I see there are a lot of options I haven’t tried: AdvancedHMC, EllipticalSliceSampling, VariationalInference, TemporalGPs, and probably others.

Rather than blindly trying them all, I’d like to ask for some guidance: what would you suggest I do here?

using AbstractGPs
using Distributions
using StatsFuns
using DynamicHMC
using LogDensityProblems
using Random


const n = 400
const x_train = collect(range(-5.0, 5.0; length=n))
const y_train = randn(n) + sin.(x_train .* 2);

function gp_loglikelihood(x, y)
    function loglikelihood(params)
        kernel =
            softplus(params[1]) * (Matern52Kernel() ∘ ScaleTransform(softplus(params[2])))
        f = GP(kernel)
        fx = f(x, 0.1)
        return logpdf(fx, y)
    return loglikelihood

function gp_posterior(x, y, p)
    kernel = softplus(p[1]) * (Matern52Kernel() ∘ ScaleTransform(softplus(p[2])))
    f = GP(kernel)
    return posterior(f(x, 0.1), y)

const loglik_train = gp_loglikelihood(x_train, y_train)
logprior(params) = logpdf(MvNormal(2, 1), params)

const n_samples = 2_000
const n_adapts = 1_000

# Log joint density
function LogDensityProblems.logdensity(ℓ::typeof(loglik_train), params)
    return ℓ(params) + logprior(params)

# The parameter space is two-dimensionaln
LogDensityProblems.dimension(::typeof(loglik_train)) = 2

# `loglik_train` does not allow to evaluate derivatives of
# the log-likelihood function
function LogDensityProblems.capabilities(::Type{<:typeof(loglik_train)})
    return LogDensityProblems.LogDensityOrder{0}()

@time mcmc_result = mcmc_with_warmup(
        ADgradient(:ForwardDiff, loglik_train),
end #481s

A million observations is quite a lot and, unfortunately, I don’t think that any of the options that you mention are likely to solve your problem.
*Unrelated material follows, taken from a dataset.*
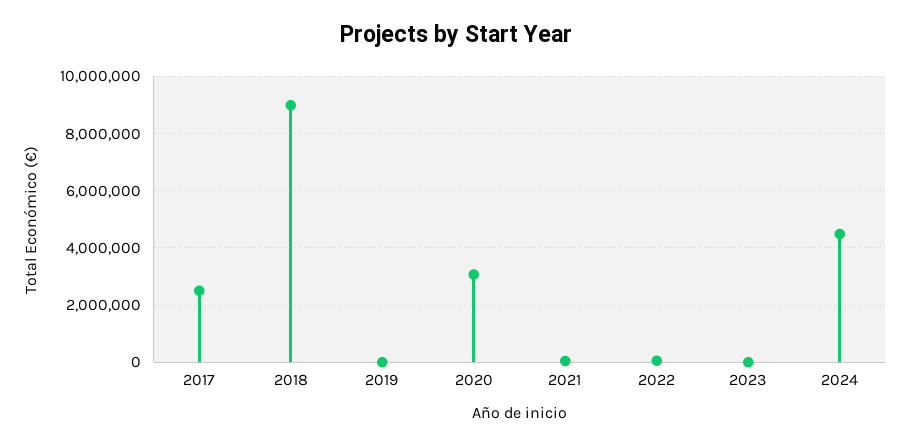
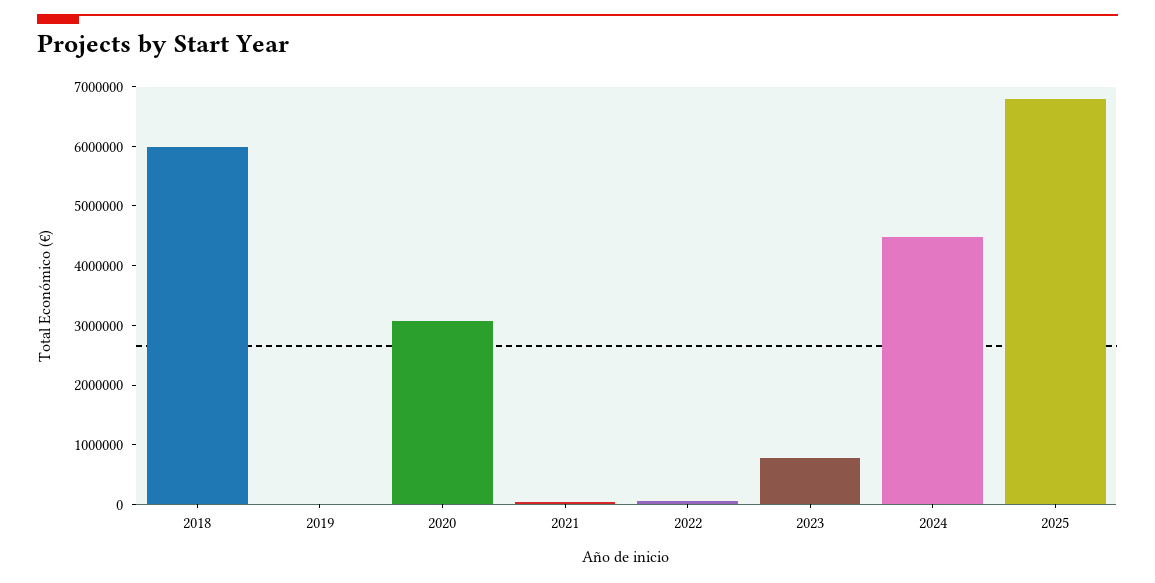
2017: 2500000 -> none
2018: 9000000 -> 6000000
2023: 0 -> 800000
2025: none -> 6800000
If you only had time as a variable I would suggest to use TemporalGPs, but it doesn’t really handle multiple predictors at the minute.

We have a project (hopefully) lined up for the summer that should implement SVGP, which is method that lets you utilise mini-batches of data and could scale to that size data set, but that won’t be availlable for a few months.

@theogf are you aware of anything we currently have that might scale to this size?

I suppose I can run a non-GP regression on the other predictors using another tool (MixedModels.jl?) and then run TemporalGPs on the residuals.

Though I’m not sure how to manage uncertainty in this two-stage process.

Maybe you could try Sparse GPs?

Hey yeah AugmentedGaussianProcesses.jl works fine with huge data. I had experiments with 10 millions points.
However you would need to use inducing points, i.e. SVGP, and use StochasticVI. For the kernel parameters they would be optimised to get the best point estimate using empirical Bayes.
All this is done automatically in the package

1 Like

I suppose I can run a non-GP regression on the other predictors using another tool and then run TemporalGPs on the residuals.

Yup, this could definitely work.

Though I’m not sure how to manage uncertainty in this two-stage process.

You should just be able to continue to use HMC? If, for example, if your non-GP regressor is a linear regressor, just run HMC on its weights etc.

One thing to watch out for with the SVGP stuff is your time variable, because sparse approximations tend not to be partcularly well-suited to time-series problems. The number of pseudo-points needed to maintain a good approximation tends to increase linearly in the number of points in time that you observe.

This isn’t to say that you shouldn’t try SVGP, but rather that it might not be sufficient for your use case.

Are you expecting quite a lot of variation through time in the quantity that you’re modelling?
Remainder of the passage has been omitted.